Liquidity risk is the risk that the Partnership and our pipeline systems will not be able to meet their financial obligations as they become due. Our approach to managing liquidity risk is to ensure that we always have sufficient cash and credit facilities to meet our obligations when due, under both normal and stressed conditions, without incurring unacceptable losses or damage to our reputation. The Partnership has a committed revolving bank line of $500.0 million and as at September 30, 2011, the Partnership had $67.0 million outstanding on this facility, leaving $433.0 million available. This senior revolving credit facility has a LIBOR-based interest rate plus a margin and was amended to $500 million with a maturity date of July 2016, from $250 million with a maturity date of December 2011 on July 13, 2011. The senior revolving credit facility has a feature whereby at any time, so long as no event of default has occurred and is continuing, the Partnership may request an increase in the senior revolving credit facility of up to $250.0 million, but no lender has any obligation to increase their respective share of the facility. In addition, Northern Border has a committed revolving bank line of $250.0 million maturing in April 2012 and as at September 30, 2011, $123.0 million was drawn on this facility.

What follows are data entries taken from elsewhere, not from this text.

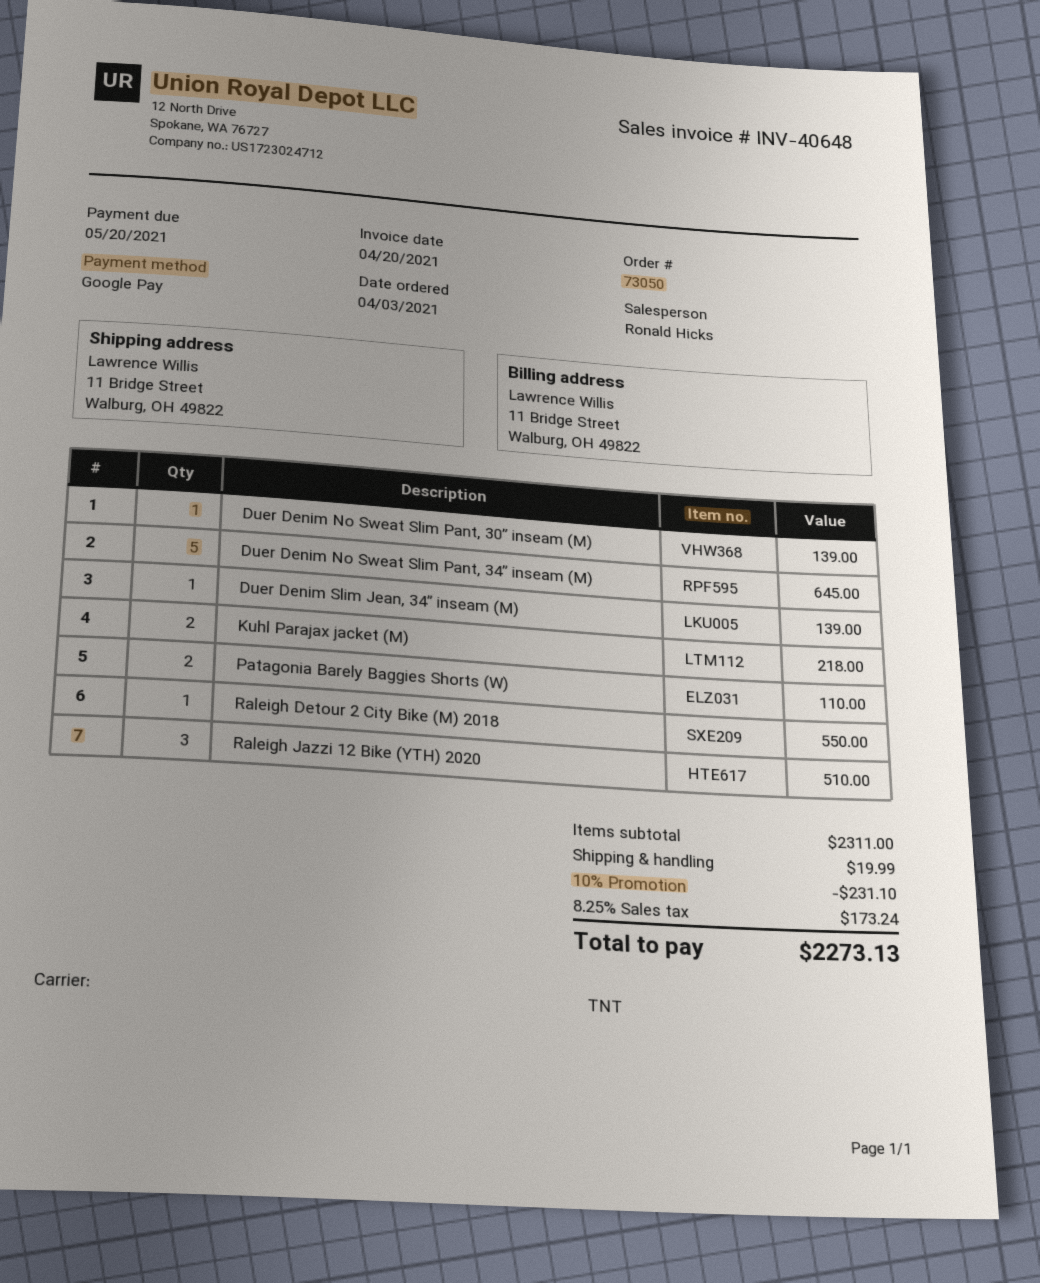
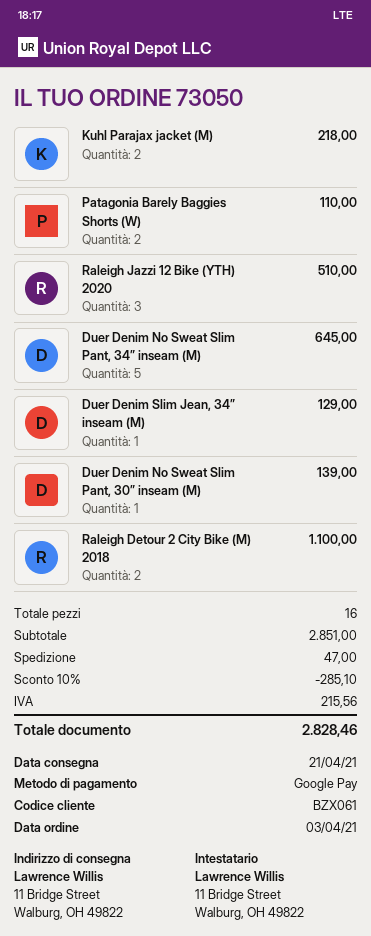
Duer Denim Slim Jean, 34” inseam (M): 1 for 139.00 -> 1 for 129.00
Raleigh Detour 2 City Bike (M) 2018: 1 for 550.00 -> 2 for 1100.00
subtotal: 2311.00 -> 2851.00
discount: 10% = 231.10 -> 10% = 285.10
shipping: 19.99 -> 47.00
tax: 173.24 -> 215.56
total: 2273.13 -> 2828.46

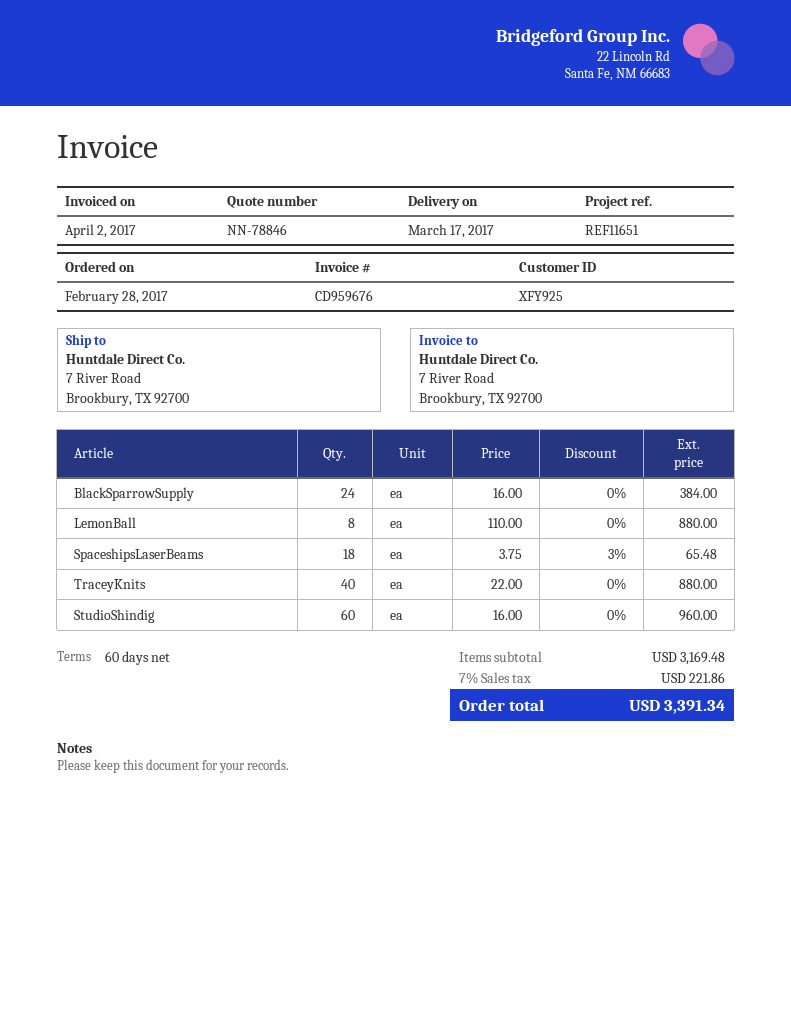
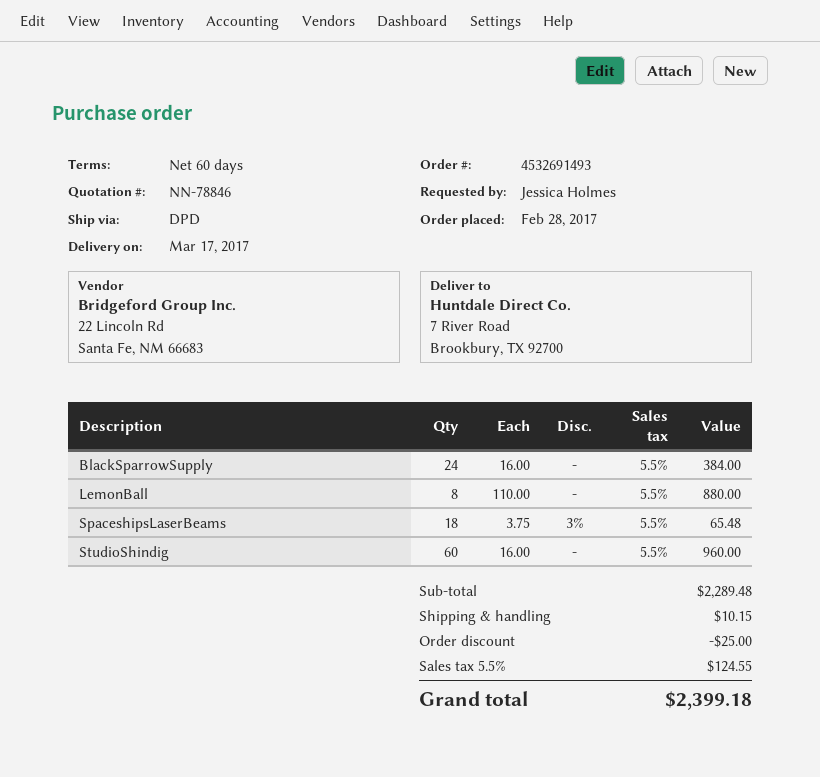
TraceyKnits: 40 x 22.00 = 880.00 -> none
subtotal: 3169.48 -> 2289.48
discount: none -> 25.00
shipping: none -> 10.15
tax: 7% = 221.86 -> 5.5% = 124.55
total: 3391.34 -> 2399.18

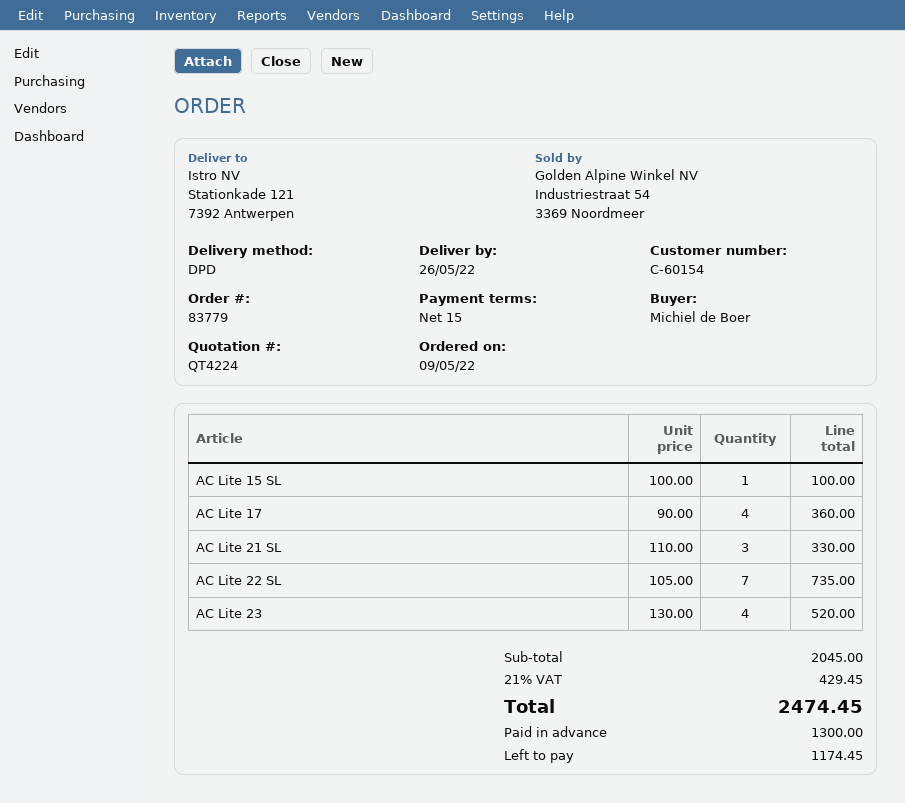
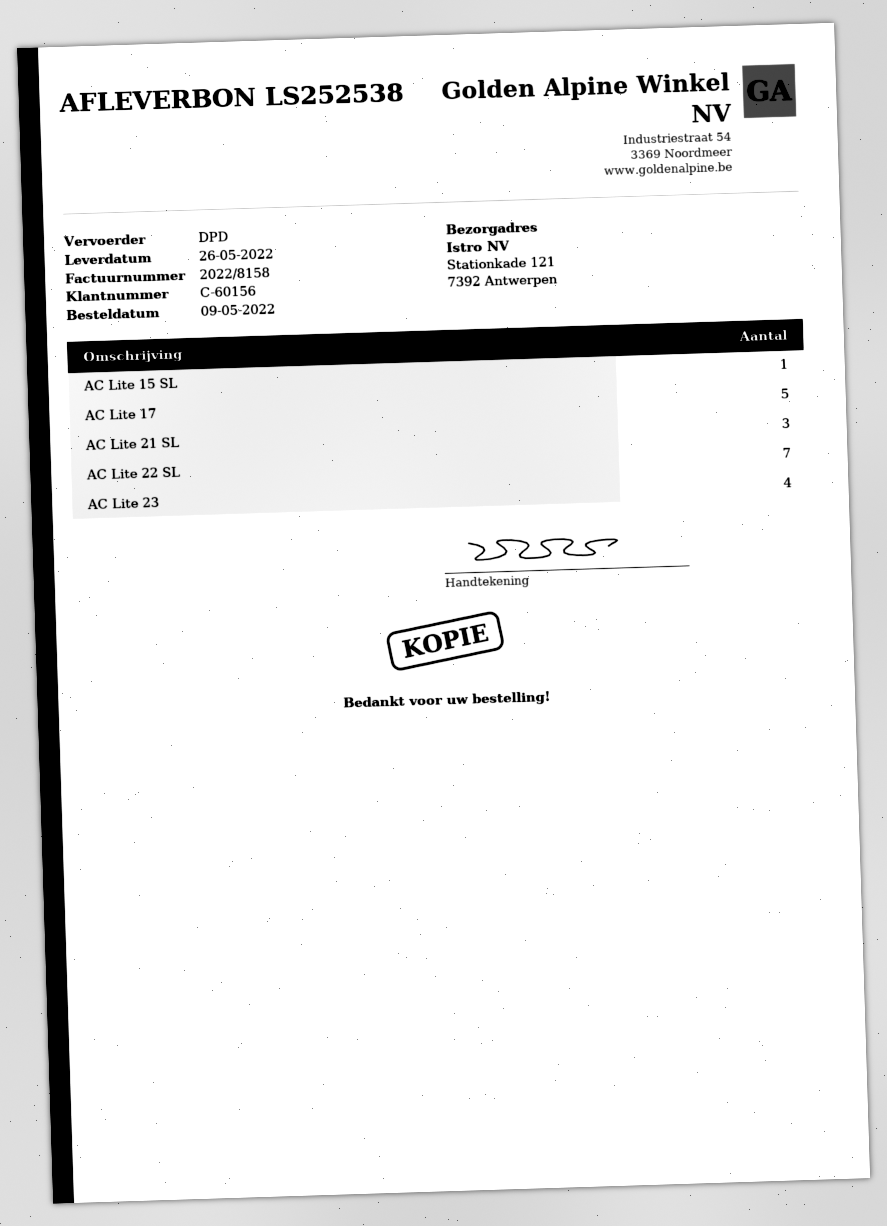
customer number: C-60154 -> C-60156
AC Lite 17: 4 -> 5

The Partnership does not have any material foreign exchange risks.
Item 4. Controls and Procedures
EVALUATION OF DISCLOSURE CONTROLS AND PROCEDURES
As required by Rule 13a-15(e) under the Exchange Act, the management of our General Partner, including the principal executive officer and principal financial officer, evaluated as of the end of the period covered by this report the effectiveness of our disclosure controls and procedures. There are inherent limitations to the effectiveness of any system of disclosure controls and procedures, including the possibility of human error and the circumvention or overriding of the controls and procedures. The Partnership’s disclosure controls and procedures are designed to provide reasonable assurance of achieving their objectives. Based upon and as of the date of the evaluation, the management of our General Partner, including the principal executive officer and principal financial officer, concluded that our disclosure controls and procedures, as of the end of the period covered by this report, were effective to provide reasonable assurance that the information required to be disclosed by us in the reports that we file or submit under the Exchange Act is (a) recorded, processed, summarized and reported within the time periods specified in the SEC’s rules and forms and (b) accumulated and communicated to the management of our General Partner, including the principal executive officer and principal financial officer, to allow timely decisions regarding required disclosure.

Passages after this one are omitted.